EXCERPTED DATA Start Marker

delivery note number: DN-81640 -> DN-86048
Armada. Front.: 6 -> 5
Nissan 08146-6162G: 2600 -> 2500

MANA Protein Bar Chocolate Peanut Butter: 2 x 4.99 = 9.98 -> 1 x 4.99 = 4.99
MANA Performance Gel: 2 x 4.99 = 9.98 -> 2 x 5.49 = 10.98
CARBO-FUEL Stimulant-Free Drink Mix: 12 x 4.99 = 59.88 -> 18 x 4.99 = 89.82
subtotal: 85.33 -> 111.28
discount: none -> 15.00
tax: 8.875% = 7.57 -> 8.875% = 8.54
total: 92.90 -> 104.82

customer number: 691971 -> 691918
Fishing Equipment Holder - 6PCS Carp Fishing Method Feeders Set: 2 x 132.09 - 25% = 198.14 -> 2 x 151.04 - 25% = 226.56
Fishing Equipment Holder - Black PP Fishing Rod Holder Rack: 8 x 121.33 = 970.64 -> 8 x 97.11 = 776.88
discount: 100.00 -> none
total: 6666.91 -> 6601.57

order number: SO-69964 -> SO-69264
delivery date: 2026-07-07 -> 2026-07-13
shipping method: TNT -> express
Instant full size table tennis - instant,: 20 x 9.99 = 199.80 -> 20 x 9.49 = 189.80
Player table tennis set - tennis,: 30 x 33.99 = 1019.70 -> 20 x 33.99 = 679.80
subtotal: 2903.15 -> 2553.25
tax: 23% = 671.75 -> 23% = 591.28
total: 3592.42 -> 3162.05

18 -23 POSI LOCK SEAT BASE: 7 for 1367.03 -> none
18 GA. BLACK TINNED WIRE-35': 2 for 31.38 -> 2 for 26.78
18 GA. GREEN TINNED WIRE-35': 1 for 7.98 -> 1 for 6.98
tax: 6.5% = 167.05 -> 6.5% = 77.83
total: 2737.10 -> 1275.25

EXCERPTED DATA End Marker

**WORK ITEM**:
Print, please, the lines above from the very first through the one that holds "total: 92.90 -> 104.82", both included, word for word and with nothing else.

**YOUR RESPONSE**:
delivery note number: DN-81640 -> DN-86048
Armada. Front.: 6 -> 5
Nissan 08146-6162G: 2600 -> 2500

MANA Protein Bar Chocolate Peanut Butter: 2 x 4.99 = 9.98 -> 1 x 4.99 = 4.99
MANA Performance Gel: 2 x 4.99 = 9.98 -> 2 x 5.49 = 10.98
CARBO-FUEL Stimulant-Free Drink Mix: 12 x 4.99 = 59.88 -> 18 x 4.99 = 89.82
subtotal: 85.33 -> 111.28
discount: none -> 15.00
tax: 8.875% = 7.57 -> 8.875% = 8.54
total: 92.90 -> 104.82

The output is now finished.